As a matter of full disclosure, I have to confess that I am a person who very often uses plastic bags when I go shopping.  It’s not that I don’t have any reusable bags: I have a bunch that I got for free last year in the trunk of my car.  It’s just that I often forget to take them out of the trunk when I go shopping.  So they sit there while I contribute to the environmental havoc reaped by our nasty plastic habits. 

From my own experience, then, I think that habit gets in the way of changing human behaviors.  We’re all in the habit of jumping out of our cars without anything but our keys and wallets when we go to the supermarket and shopping malls.  What we’ve got to do—what I’ve got to do—is create a new habit of exiting the car, locking it, opening the trunk, taking out the reusable bags, filling them with the items I purchase, emptying the bags of these items when I get home, and then putting the bags back in the trunk of the car for their next use.  If this sounds overly complex, it really isn’t in practice. We just have to create a new habit to replace the old one that is destroying our planet.  It’s quite simple, actually.

The best part is that, as more of us begin to develop the habit of using reusable shopping bags, they’ll become more common and other people will feel more comfortable using them.   We may not completely eradicate the plastic shopping bag in this way, but we can dramatically reduce the number of them that are produced each year. 

And that, my friends, would be a very good thing for this wounded planet of ours!


Friday, July 8, 2011

The Story of Stuff


According to the EPA, Americans generate 236 million tons of garbage each year. 164 million tons of garbage eventually end up in landfills, including...

26,800,000 tons of food
8,550,000 tons of furniture and furnishings
6,330,000 tons of clothing and footwear
5,190,000 tons of glass beer and soda bottles
4,200,000 tons of plastic wrap and bags
3,650,000 tons of junk mail
3,470,000 tons of diapers
3,160,000 tons of office paper
3,070,000 tons of tires
2,820,000 tons of carpets and rugs
2,230,000 tons of newspapers
2,060,000 tons of appliances
1,520,000 tons of magazines
1,170,000 tons of wine and liquor bottles
970,000 tons of paper plates and cups
840,000 tons of books
830,000 tons of beer and soda cans
780,000 tons of towels, sheets, and pillowcases
540,000 tons of telephone directories
450,000 tons of milk cartons
160,000 tons of lead-acid (car) batteries

Fortunately
for the rest of us, there is someone out there who is tackling the problem of our human waste in a way that is both informative and engaging.
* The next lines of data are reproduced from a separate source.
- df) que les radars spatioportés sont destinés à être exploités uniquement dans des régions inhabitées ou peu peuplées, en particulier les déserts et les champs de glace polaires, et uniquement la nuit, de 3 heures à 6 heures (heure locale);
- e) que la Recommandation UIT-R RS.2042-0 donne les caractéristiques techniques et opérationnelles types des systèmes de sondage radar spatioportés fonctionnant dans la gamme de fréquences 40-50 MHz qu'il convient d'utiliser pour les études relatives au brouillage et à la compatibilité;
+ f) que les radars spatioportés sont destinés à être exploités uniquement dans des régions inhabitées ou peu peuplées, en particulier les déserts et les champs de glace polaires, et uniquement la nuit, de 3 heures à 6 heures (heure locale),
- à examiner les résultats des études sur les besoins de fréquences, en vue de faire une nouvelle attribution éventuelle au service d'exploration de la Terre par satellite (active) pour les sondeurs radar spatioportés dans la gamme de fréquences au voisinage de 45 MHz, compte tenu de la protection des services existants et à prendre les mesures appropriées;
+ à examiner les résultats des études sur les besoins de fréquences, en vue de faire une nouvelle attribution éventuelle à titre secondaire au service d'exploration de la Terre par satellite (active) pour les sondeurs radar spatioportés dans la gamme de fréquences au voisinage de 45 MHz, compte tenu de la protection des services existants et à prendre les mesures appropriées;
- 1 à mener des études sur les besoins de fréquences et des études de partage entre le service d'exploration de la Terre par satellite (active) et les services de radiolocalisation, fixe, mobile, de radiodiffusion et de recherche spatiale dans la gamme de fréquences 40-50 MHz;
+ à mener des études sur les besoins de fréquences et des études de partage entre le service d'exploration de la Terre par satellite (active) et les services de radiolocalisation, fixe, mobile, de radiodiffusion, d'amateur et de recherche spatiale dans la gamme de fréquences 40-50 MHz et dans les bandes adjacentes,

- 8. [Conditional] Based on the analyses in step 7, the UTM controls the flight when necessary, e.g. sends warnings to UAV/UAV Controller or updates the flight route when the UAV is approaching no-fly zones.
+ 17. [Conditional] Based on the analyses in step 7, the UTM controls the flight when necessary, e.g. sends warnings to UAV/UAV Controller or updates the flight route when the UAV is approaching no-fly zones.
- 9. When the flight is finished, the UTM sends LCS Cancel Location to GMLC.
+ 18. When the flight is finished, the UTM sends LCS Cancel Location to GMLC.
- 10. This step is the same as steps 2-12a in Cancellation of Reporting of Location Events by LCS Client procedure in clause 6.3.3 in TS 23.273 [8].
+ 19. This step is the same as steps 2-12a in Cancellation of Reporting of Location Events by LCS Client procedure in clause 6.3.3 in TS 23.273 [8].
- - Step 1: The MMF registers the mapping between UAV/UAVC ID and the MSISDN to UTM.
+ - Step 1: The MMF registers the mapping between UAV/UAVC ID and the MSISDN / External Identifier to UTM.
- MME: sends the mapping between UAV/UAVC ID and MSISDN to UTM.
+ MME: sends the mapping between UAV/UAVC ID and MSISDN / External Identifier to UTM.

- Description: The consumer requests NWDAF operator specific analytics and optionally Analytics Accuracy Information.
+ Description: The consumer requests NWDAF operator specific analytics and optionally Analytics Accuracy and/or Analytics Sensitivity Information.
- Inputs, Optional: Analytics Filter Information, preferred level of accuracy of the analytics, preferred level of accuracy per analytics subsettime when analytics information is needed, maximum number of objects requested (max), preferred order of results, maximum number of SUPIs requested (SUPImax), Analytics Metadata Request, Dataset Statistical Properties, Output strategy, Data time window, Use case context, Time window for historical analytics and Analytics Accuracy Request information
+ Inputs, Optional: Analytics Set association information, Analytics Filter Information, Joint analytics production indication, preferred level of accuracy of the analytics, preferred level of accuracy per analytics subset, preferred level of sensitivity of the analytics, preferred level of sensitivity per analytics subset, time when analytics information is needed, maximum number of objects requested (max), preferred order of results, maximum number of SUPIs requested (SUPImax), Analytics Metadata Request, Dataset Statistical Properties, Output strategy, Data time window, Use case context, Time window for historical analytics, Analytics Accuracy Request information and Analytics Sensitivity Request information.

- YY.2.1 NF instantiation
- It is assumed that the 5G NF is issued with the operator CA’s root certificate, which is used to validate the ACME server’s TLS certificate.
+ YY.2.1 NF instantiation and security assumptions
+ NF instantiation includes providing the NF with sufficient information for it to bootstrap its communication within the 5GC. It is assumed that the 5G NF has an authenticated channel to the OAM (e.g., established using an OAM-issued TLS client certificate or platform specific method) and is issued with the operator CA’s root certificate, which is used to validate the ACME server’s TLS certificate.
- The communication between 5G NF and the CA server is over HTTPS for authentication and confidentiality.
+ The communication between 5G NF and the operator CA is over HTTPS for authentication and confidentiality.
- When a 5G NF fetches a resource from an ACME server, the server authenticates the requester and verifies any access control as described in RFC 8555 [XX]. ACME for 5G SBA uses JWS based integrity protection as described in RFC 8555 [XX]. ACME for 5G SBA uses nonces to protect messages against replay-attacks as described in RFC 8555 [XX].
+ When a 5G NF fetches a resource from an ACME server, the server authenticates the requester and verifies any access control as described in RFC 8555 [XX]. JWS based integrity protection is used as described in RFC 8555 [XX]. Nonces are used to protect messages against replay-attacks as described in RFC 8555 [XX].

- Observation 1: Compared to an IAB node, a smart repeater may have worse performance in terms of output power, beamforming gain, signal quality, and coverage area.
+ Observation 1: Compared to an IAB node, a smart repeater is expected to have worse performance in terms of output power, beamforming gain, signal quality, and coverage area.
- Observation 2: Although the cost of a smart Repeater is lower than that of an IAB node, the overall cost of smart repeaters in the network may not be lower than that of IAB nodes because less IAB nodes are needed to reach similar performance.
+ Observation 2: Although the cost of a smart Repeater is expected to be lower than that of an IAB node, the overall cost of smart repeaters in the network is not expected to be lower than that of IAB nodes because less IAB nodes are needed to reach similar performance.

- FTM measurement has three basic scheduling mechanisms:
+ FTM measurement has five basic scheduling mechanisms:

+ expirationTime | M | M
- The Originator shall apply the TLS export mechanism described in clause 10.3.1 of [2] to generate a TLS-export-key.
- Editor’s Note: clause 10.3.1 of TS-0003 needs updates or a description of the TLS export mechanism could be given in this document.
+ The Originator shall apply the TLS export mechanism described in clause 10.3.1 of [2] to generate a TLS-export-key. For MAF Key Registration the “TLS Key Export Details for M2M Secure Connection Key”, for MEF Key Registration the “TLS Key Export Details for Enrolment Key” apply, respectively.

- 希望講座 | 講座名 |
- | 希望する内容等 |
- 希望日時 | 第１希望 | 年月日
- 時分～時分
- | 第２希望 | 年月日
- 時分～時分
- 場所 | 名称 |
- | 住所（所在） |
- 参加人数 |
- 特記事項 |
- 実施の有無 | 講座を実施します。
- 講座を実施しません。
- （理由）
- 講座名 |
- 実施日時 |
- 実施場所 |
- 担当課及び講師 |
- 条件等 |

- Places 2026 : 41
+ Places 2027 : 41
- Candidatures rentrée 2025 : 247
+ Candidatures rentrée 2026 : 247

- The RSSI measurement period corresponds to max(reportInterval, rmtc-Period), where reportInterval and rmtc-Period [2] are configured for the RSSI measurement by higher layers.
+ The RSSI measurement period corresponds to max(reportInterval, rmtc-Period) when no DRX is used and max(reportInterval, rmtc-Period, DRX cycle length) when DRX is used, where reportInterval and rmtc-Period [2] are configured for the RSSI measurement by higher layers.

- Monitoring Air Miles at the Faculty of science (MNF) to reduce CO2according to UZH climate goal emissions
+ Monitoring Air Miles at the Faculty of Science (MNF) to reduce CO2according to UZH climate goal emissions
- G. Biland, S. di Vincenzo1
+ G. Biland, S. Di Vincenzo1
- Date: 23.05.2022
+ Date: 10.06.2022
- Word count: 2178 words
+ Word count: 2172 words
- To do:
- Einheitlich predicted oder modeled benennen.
This modern visionary is Annie Leonard, who several years ago began to do an extensive study of what happens to all the stuff we buy and then dispose of. The results of this personal odyssey were captured by Leonard in her animated documentary, The Story of Stuff.

Now Leonard has gone one step further by taking the basic ideas that she developed in her film and writing one of the most illuminating books that I have read in recent years--also entitled The Story of Stuff. What separates Leonard from many other environmental activists is that she never seems to have an ax to grind. Leonard simply lays out the steps involved in the production and disposal of our human stuff and explains in an objective and fairly dispassionate way what the consequences of this system are.

Leonard's documentary and book should be considered required reading for anyone who is concerned about the future of our planet.....Just be sure to get the book from your public library instead of buying it, so you don't unintentionally commit eco-hypocrisy!